◆ **WHAT THIS TASK INVOLVES**
Read the records below and report each line in which "Concept" occurs.

◆ **PROVIDED RECORDS**

________________

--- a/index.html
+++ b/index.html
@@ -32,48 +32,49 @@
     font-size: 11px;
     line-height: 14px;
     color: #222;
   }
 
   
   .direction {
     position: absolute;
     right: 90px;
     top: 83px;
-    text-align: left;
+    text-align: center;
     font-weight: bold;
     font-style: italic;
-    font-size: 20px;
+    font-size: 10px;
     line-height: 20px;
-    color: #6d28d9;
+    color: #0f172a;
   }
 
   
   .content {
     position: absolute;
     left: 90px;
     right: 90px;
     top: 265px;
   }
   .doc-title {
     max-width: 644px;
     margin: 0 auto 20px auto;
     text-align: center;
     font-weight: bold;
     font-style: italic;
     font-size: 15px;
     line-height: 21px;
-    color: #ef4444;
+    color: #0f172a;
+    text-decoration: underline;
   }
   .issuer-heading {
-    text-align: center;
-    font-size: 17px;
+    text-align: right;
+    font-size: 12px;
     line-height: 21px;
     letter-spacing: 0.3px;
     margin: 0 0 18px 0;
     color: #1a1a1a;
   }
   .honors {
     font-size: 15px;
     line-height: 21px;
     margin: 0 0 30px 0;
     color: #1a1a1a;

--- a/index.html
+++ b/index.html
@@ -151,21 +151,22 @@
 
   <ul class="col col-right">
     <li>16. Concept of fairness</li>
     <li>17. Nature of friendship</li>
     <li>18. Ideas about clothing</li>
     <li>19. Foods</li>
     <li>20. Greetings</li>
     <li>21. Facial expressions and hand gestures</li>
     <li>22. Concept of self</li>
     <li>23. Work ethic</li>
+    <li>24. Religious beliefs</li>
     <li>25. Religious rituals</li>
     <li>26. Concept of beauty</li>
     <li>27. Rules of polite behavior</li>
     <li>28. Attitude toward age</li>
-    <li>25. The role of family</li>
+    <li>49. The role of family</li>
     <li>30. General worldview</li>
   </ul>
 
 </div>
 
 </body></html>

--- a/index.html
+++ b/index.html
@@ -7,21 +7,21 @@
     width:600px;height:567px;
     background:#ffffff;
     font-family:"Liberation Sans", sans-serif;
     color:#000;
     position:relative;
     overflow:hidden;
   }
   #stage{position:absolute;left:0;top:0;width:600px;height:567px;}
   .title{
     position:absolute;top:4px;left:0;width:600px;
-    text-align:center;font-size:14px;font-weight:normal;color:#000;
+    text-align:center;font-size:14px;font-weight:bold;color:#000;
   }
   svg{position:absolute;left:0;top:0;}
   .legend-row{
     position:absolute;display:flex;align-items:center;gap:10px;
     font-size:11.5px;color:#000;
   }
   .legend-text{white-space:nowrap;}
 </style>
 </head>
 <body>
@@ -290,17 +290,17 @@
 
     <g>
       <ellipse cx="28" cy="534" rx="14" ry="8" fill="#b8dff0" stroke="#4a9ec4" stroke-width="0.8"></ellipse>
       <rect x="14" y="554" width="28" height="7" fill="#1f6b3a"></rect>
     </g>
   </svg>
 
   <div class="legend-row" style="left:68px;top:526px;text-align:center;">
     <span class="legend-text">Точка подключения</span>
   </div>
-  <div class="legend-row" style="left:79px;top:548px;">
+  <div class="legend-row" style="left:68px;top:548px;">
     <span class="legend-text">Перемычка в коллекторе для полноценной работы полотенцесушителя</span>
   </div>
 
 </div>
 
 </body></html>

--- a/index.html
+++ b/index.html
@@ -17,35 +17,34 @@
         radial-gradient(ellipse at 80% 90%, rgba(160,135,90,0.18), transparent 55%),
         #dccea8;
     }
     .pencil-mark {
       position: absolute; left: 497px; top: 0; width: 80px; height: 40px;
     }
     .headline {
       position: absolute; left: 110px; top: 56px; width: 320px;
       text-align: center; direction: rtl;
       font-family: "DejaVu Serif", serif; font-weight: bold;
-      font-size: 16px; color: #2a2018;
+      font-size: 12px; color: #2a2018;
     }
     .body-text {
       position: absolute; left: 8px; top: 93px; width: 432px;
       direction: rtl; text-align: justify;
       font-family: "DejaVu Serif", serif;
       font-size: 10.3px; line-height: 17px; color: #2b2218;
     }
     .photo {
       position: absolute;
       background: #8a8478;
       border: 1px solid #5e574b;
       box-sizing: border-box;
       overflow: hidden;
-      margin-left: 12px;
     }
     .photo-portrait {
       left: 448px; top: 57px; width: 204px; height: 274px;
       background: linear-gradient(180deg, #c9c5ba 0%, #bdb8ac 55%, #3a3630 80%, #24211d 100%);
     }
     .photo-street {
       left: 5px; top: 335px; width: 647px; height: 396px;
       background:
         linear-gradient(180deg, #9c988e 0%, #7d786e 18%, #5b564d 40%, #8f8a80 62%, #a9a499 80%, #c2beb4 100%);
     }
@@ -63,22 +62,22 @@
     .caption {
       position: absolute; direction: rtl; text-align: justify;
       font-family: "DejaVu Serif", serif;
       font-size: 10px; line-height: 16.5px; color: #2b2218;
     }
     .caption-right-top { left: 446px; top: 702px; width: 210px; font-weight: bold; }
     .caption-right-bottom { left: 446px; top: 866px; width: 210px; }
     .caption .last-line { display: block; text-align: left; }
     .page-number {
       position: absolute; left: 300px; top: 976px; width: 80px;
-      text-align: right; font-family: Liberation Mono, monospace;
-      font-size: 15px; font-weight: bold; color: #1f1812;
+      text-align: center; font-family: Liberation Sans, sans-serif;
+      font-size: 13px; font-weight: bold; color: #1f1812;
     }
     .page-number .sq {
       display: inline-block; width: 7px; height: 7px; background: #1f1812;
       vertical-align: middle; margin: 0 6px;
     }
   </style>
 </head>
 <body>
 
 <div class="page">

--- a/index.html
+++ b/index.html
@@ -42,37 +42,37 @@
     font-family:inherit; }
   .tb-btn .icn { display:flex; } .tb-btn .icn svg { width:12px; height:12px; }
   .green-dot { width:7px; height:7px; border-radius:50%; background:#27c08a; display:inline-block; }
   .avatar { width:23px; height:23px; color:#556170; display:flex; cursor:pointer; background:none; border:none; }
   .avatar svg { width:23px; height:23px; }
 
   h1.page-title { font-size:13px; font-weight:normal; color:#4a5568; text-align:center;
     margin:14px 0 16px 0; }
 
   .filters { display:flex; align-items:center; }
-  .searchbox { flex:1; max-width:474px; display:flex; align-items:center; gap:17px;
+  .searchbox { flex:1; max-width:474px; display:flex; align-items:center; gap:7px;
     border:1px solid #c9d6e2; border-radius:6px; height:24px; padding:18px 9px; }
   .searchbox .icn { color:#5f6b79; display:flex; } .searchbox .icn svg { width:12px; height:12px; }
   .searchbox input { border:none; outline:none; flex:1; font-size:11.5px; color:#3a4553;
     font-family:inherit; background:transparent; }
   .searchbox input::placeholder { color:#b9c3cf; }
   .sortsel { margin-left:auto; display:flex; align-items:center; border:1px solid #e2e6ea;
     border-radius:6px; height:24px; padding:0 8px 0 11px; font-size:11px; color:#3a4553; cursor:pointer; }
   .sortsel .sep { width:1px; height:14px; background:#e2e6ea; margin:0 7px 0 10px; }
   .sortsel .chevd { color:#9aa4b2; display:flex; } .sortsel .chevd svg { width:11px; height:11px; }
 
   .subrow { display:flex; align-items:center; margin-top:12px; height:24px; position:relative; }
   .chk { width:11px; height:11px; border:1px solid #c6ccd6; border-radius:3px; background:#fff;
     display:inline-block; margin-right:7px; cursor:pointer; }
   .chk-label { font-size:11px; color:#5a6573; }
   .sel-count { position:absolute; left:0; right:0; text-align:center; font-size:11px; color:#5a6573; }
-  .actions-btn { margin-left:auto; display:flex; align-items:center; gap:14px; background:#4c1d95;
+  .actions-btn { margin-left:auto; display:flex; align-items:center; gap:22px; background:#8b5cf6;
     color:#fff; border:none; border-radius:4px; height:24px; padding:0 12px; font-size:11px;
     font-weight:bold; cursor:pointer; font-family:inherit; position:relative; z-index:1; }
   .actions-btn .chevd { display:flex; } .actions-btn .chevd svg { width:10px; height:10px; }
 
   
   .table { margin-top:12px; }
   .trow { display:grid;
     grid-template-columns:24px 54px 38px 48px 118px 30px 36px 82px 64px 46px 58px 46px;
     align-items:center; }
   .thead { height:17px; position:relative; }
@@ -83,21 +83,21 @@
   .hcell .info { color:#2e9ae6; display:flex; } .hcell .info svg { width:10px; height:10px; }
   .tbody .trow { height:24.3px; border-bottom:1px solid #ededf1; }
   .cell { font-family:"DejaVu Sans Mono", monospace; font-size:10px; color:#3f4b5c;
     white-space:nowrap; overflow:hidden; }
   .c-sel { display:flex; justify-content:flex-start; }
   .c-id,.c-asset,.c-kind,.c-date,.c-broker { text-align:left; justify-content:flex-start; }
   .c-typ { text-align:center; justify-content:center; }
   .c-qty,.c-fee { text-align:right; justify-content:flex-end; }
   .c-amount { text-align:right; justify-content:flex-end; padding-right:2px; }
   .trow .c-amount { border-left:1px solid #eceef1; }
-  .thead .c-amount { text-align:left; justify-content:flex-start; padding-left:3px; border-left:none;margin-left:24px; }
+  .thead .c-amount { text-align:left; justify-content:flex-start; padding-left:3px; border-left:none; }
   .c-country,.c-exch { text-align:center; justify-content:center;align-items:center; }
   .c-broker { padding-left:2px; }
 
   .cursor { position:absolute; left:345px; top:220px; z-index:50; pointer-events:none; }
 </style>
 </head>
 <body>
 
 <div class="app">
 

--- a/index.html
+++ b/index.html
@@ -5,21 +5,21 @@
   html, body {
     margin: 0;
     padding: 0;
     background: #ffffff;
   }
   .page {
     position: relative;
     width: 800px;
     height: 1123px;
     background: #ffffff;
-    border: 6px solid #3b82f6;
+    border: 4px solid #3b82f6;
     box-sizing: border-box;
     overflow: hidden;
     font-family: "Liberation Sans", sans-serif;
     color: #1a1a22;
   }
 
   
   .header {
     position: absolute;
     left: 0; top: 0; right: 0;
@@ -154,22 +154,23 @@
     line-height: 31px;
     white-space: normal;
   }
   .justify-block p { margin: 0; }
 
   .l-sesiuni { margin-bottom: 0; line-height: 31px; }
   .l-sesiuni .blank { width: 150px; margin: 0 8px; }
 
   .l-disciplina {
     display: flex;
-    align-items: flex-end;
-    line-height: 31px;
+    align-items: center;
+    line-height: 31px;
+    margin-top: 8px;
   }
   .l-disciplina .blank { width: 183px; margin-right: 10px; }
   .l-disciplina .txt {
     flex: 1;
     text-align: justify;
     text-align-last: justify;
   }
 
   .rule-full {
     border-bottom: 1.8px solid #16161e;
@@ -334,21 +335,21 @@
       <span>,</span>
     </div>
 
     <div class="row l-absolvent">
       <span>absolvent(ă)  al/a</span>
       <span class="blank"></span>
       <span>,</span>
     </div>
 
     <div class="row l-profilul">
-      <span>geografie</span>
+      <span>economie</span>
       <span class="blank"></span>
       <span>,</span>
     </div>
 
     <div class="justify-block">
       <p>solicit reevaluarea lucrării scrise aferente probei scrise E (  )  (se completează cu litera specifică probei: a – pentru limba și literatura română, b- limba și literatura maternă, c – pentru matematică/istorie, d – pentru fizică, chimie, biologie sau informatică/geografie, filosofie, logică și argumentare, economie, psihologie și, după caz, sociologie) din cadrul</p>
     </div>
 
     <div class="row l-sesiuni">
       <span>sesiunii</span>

________________

◆ **WRITTEN SOLUTION**
     <li>16. Concept of fairness</li>
     <li>22. Concept of self</li>
     <li>26. Concept of beauty</li>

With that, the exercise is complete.